La prima volta che Emilio lo vide era una domenica d’autunno e l’impressione più immediata fu che si trattasse di un folle: era lì fermo davanti a un corbezzolo e sembrava che stesse parlandogli.

Emilio si fermò a guardarlo e dopo un po’ ebbe la sensazione che l’albero gli rispondesse, che l’uomo e l’albero fossero immersi in una tenera conversazione.

“Il sole ottobrino deve avermi fatto un brutto scherzo – pensò Emilio – Mi sa che il folle, se c’è un folle, sono io ”

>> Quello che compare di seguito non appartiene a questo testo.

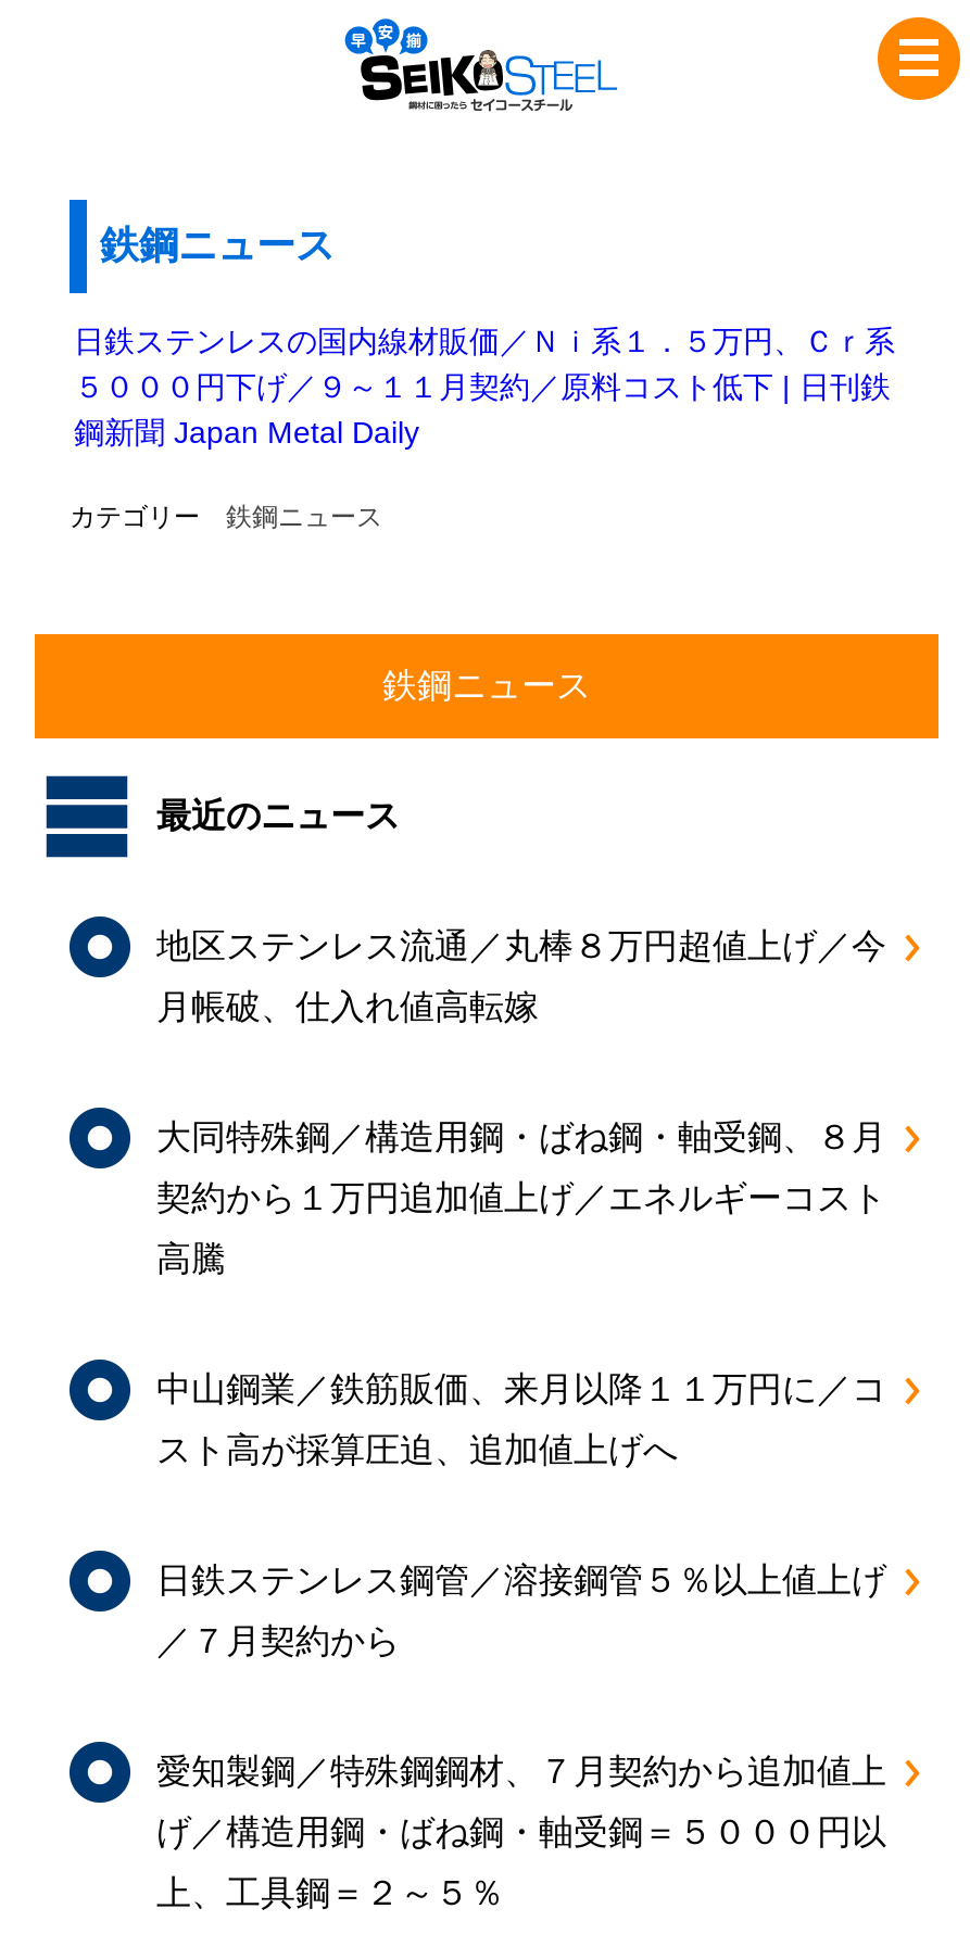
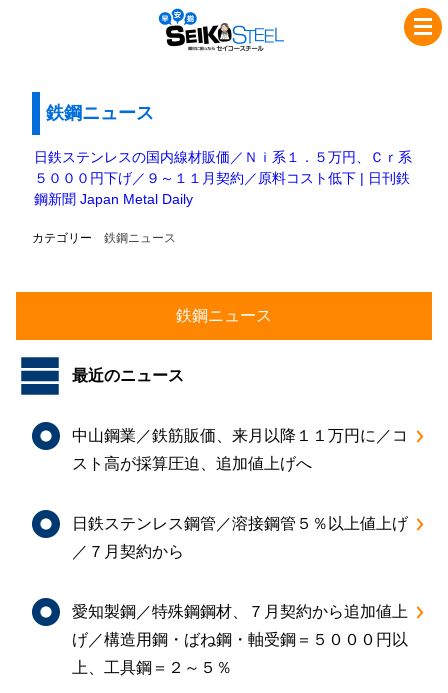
[156,927,886,1025] 地区ステンレス流通／丸棒８万円超値上げ／今 | 月帳破、仕入れ値高転嫁 -> none
[156,1118,886,1277] 大同特殊鋼／構造用鋼・ばね鋼・軸受鋼、８月 | 契約から１万円追加値上げ／エネルギーコスト | 高騰 -> none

Aldo era uscito di buon’ora per adempiere al suo rituale “viaggio” a bordo di quel che considerava il “più meraviglioso e sconosciuto” dei mezzi di trasporto: i piedi.

Era convinto che passeggiare a piedi fosse l’unico modo per stare “con” e “tra” la gente, anche se, a dire il vero,  a Scampia di gente per le strade non è che ce ne fosse molta: c’erano più cani randagi che persone.

Del resto, dove e perché la gente dovrebbe passeggiare?

Più che a un quartiere, Scampia fa pensare a un deserto, popolato di giganteschi e fallici mostri di cemento pronti a ghermirti coi loro artigli, e le sue strade, più che a strade, fanno pensare a minacciose “lingue” di asfalto dalle quali fuggire, pigiando l’acceleratore a più non posso.

Mancano del tutto: piazze, negozi, vetrine, cinema, teatri, librerie e, soprattutto, un riparo dal sole e dalla pioggia.

Aldo tutto questo lo sapeva, ma “sentiva” come una missione dentro, che nasceva da un innato amore per “l’altro”: “vivere” i luoghi, per quanto marginali o periferici, “creando” relazioni.

Di conseguenza, tutto entrava in relazione con il suo sé più profondo, dal verde agli uccelli, dall’uomo al mistero del nostro transitare nel mondo.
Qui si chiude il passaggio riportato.